> [What the task asks]
Nothing but the lines from the one containing "shipping: none -> 19.60" through the last line of the data below should be returned, each copied exactly.

※ ※ ※

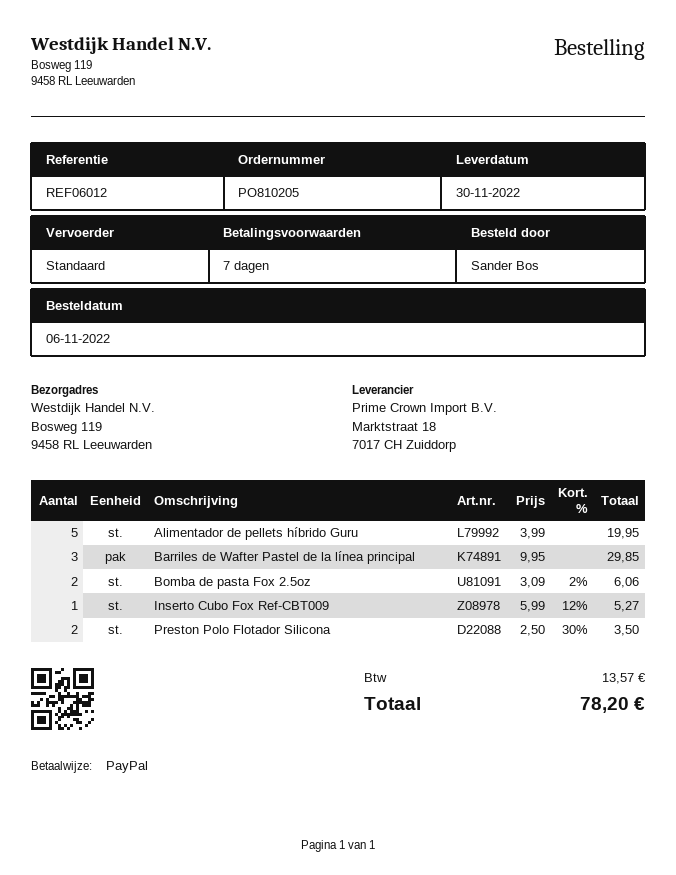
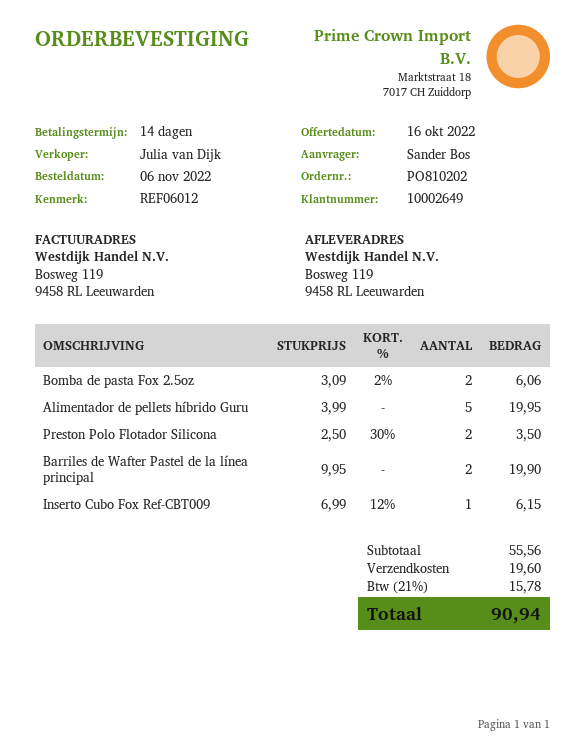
order number: PO810205 -> PO810202
payment terms: 7 days -> 14 days
Barriles de Wafter Pastel de la línea principal: 3 x 9.95 = 29.85 -> 2 x 9.95 = 19.90
Inserto Cubo Fox Ref-CBT009: 1 x 5.99 - 12% = 5.27 -> 1 x 6.99 - 12% = 6.15
shipping: none -> 19.60
tax: 13.57 -> 15.78
total: 78.20 -> 90.94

※ ※ ※

> [Answer section]
shipping: none -> 19.60
tax: 13.57 -> 15.78
total: 78.20 -> 90.94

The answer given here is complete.